A roar overhead rattled the windows, and a mug I had just washed slid off the countertop and shattered on the floor. A plane? SFO and San Jose Airport were both close, but this sounded like it took off from the parking lot.

Who was I kidding? I had lived through the Russian invasion and knew the sound of a military jetfighter.

And then the dry clatter of a chopper. It was beginning to feel like Nana’s tales of the beginning of the Great Patriotic War.

I opened the door and stepped into the chilly air. The birdsong had resumed as if military planes and helicopters were as ordinary as gulls and ravens.

Mr. Connor still stood by his car, not moving, head bowed. I wanted to call out to him but for some reason, my throat felt locked

My phone buzzed again. A text from Vassily.

But I could not take my eyes off that huddled black shape in the pale light. He looked like a chuchelo. A scarecrow. Except that the crows were not scared of him. One of them, a large black thing, landed on his shoulder and then took off again, wings whirring. And still he did not stir.

Another bass roar of a low-flying military plane. The noise got into my bones and rattled them as if I was already dead. I saw cross-shaped shadows on the white sky like smudged fingerprints in the dust.

A gust of wind and something flew at me. A newspaper? The parking had been clean when I went into the office.

It wrapped itself around my foot. It looked like a surgical mask. I was shaking my foot, trying to dislodge it, because I would not touch it. I scrubbed filthy toilets for a living, but I would not touch this thing.

It was clingy and moist and stippled with dark stains like smeared black-currant jam. It slithered up my sneaker as if it were alive and I cried out in disgust as I kicked it off.

And still, that huddled figure with its back to me would not move. No, not true. Something was moving around his head, something swollen and bleached: not his hair because his hair was dark, and he had precious little of it anyway…but something corkscrewing away from his skull, twitching and retracting like fat worms…

I rushed to my car and through my hands were shaking so badly I dropped my keys, I managed to get inside and pull out, swearing and praying to the Mother of God, begging her to take pity on my husband who would die in agony if I could not send him money.

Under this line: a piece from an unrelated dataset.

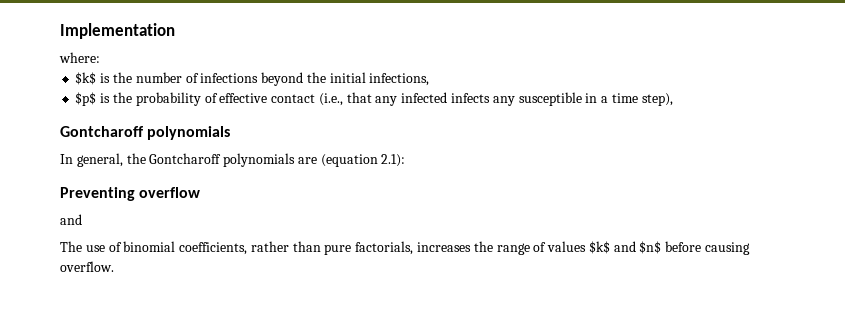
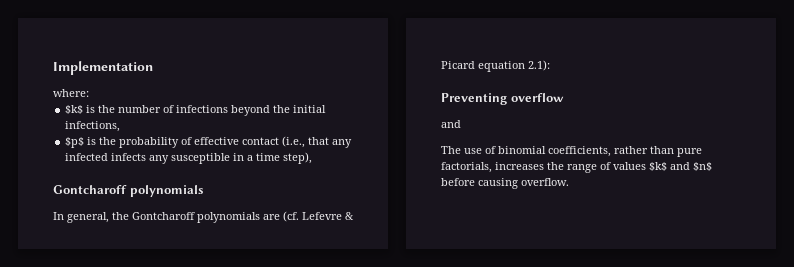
- In general, the Gontcharoff polynomials are (equation 2.1):
+ In general, the Gontcharoff polynomials are (cf. Lefevre & Picard equation 2.1):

The car fishtailed but then righted itself and I was almost out of the parking lot when a large bird flew across the windshield, making me brake abruptly. And the standing figure lifted its head, and looked at me, and though I did not want to look back, I did.

Sophie

The police never came.

I called Emma. And then I called again.

The screech of military planes overhead thrummed on my nerves. And when they fell silent, the birds started again. The Morse-code chirping of swallows, and the hoarse cries of gulls, and the cackling of ravens. They swirled in the grey air when I ventured outside, rising and falling in dense clouds of chaotic bodies.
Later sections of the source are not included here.